Do different ways matter, and is there a more fair way? (maybe in the sense of maximum likelihood). I give a partial answer below in the answers section
I would also appreciate your help in finding a better title for the problem.
I tested the effect of adjustment using the actual vote distributions from various weeks. So in a sense I took an experimental approach. Here's what I did:
I have actual voting data of several weeks with 10 plays each. Let's just look at one week here. I assumed that one play was not there. I calculated the adjusted percentage for the remaining plays using the "official" formula and compared it with the actual percentage. I did this for every possible excluded play. Adjusted percentages were above or below the actual percentage depending on which play was excluded, but the averages of these adjusted percentages (over all possible excluded plays) followed some clear trends.

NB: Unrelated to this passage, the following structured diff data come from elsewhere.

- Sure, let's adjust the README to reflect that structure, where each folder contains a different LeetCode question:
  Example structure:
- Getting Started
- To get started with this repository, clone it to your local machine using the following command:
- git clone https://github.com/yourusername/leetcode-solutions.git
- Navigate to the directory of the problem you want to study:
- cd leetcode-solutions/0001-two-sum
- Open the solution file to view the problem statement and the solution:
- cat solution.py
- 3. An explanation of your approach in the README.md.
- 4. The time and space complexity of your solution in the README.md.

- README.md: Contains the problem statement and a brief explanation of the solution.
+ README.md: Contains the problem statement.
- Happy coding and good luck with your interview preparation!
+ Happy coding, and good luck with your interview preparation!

More formally. Let $p_i$ be the vote percentage for play $i$, in a week of $m$ plays. Let $p_i^k$ be the vote percentage of play $i$, when we exclude play $k$ from the set ($i\neq k$). That is, $p_i^k$ is the observed percentage from a set of $m-1$ plays ($m$ plays, minus play $k$). Let $\hat{p_i^k}$ be the adjusted percentage based on the official formula ( $\hat{p_i^k} = p_i^k \cdot \frac{m-1}{m}$). The average adjusted percentage $\hat{p_i}$ for play i is given as:
$$\hat{p_i} = \frac{1}{m-1} \sum_{k=0}^{m-1}\hat{p_i^k} = \frac{1}{m} \sum_{k=0}^{m-1}p_i^k$$
Is $p_i \approx \hat{p_i}$ ? It turns out, not really. The popular plays are getting disadvantaged and the unpopular ones advantaged by the adjustment. For practical purposes the difference is not very big (observed at most 0.2%), since the distribution of votes is not very uneven, but if a play gets say 70% of the votes then the adjusted percentage is about 5% less.
I also tried a different adjustment method to replace the "official" formula: I add an extra play, which brings extra votes. The extra votes are distributed uniformly from the votes of the $m-1$ plays in the set. With this new method, the adjusted percentage is closer to the actual observed one, but still popular plays get slightly penalised. For example the 70% runaway winner got 2.5% less in the adjusted percentage.

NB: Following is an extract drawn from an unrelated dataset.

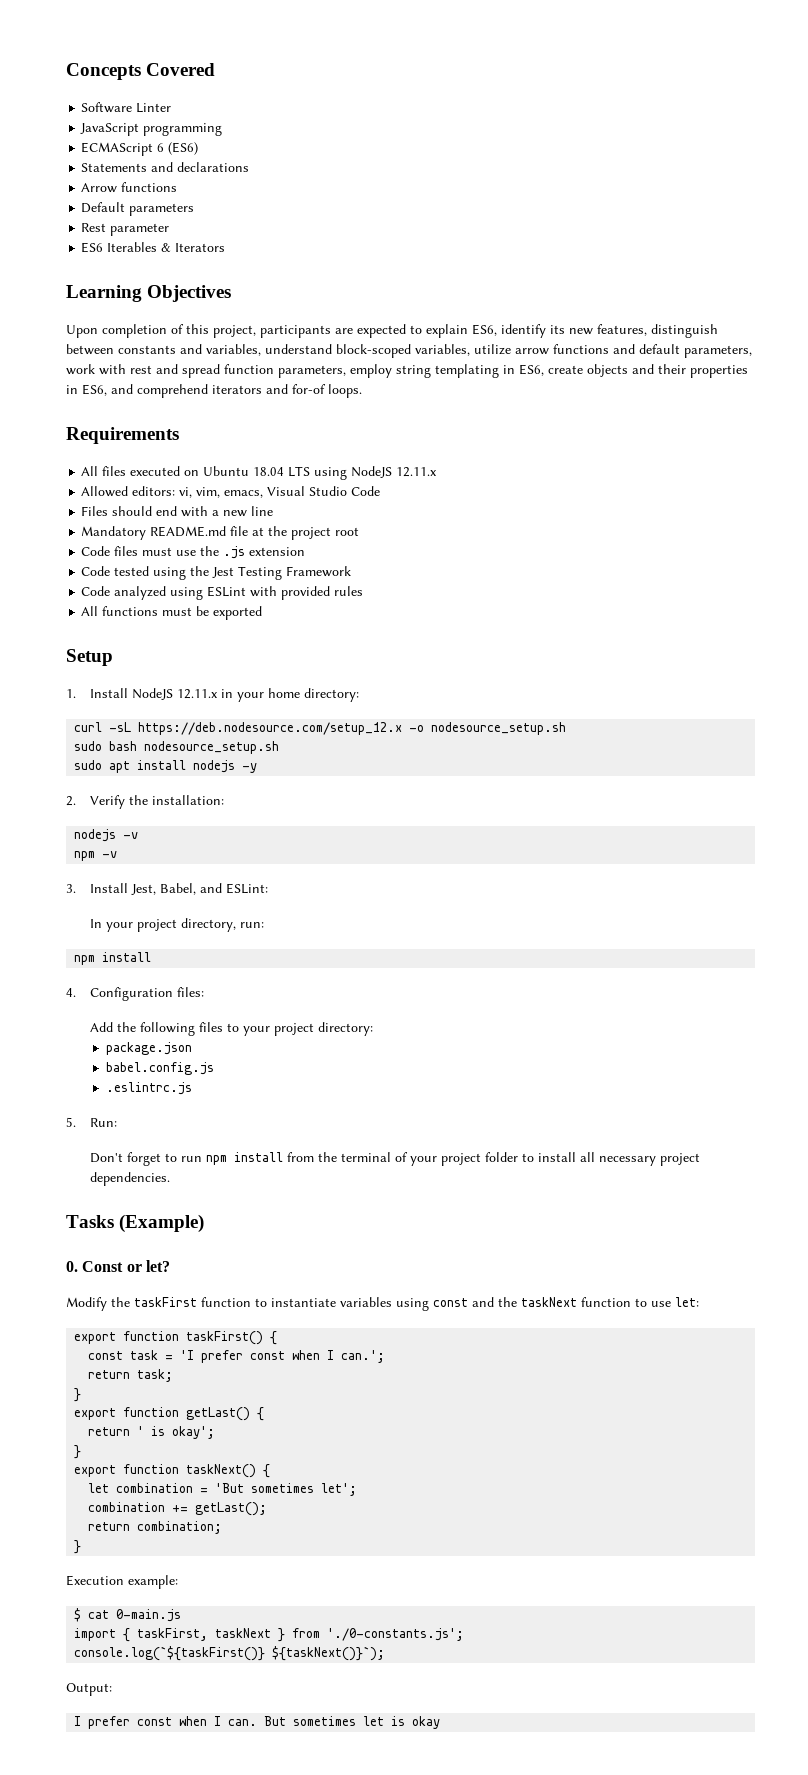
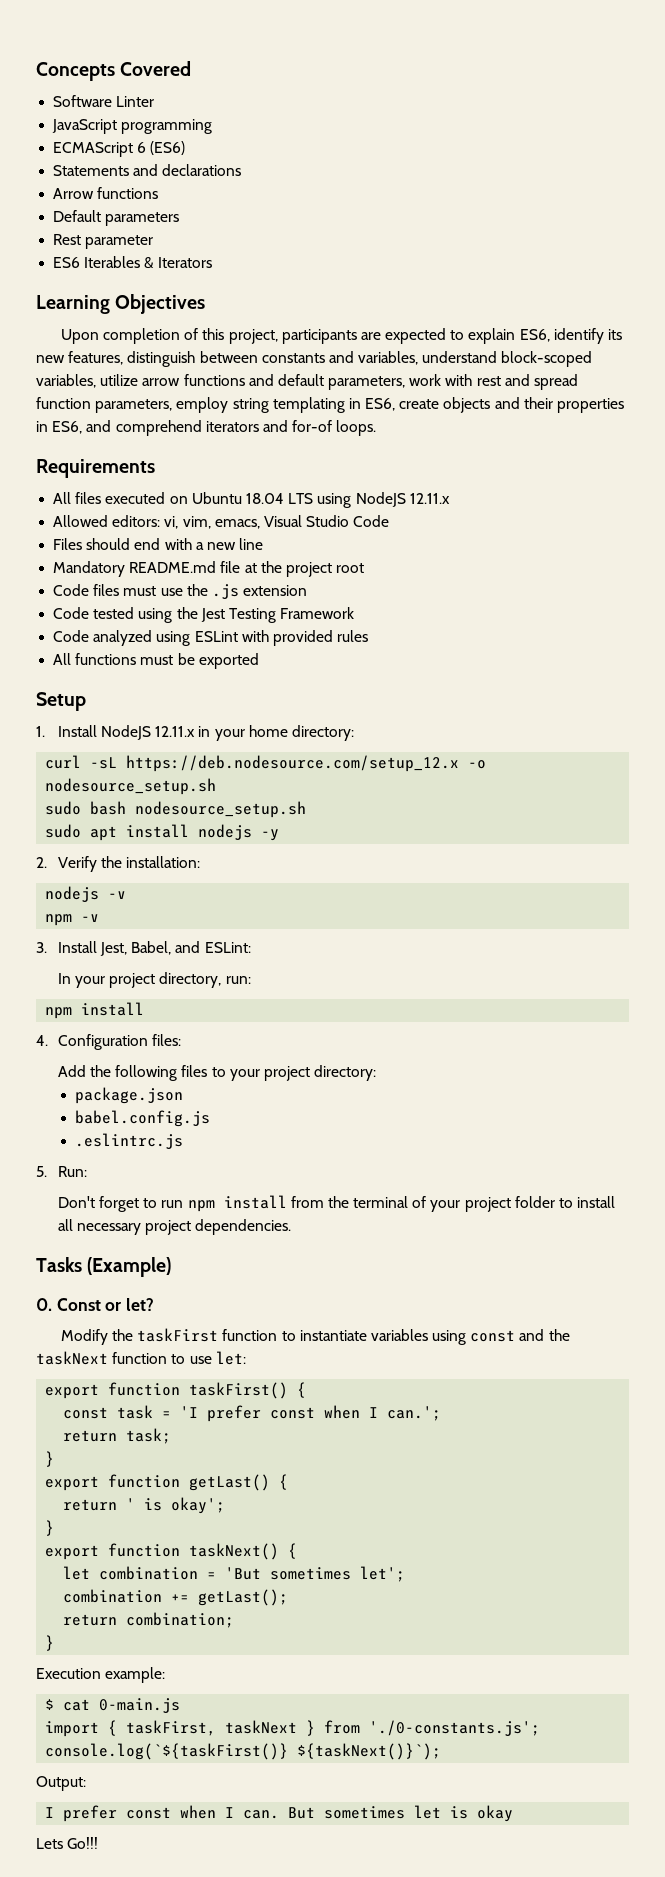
+ Lets Go!!!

So different ways do matter, and they matter most when the distribution of votes is most uneven. Is there a fair way? I guess the question can be transformed to this: If we add another sample in our set (in our case: votes for an imaginary play), what is a fair sample? Maybe the answer depends on which property of the set's distribution you want to keep. Maybe not. Anything fair comes to mind when talking about votes/preferences?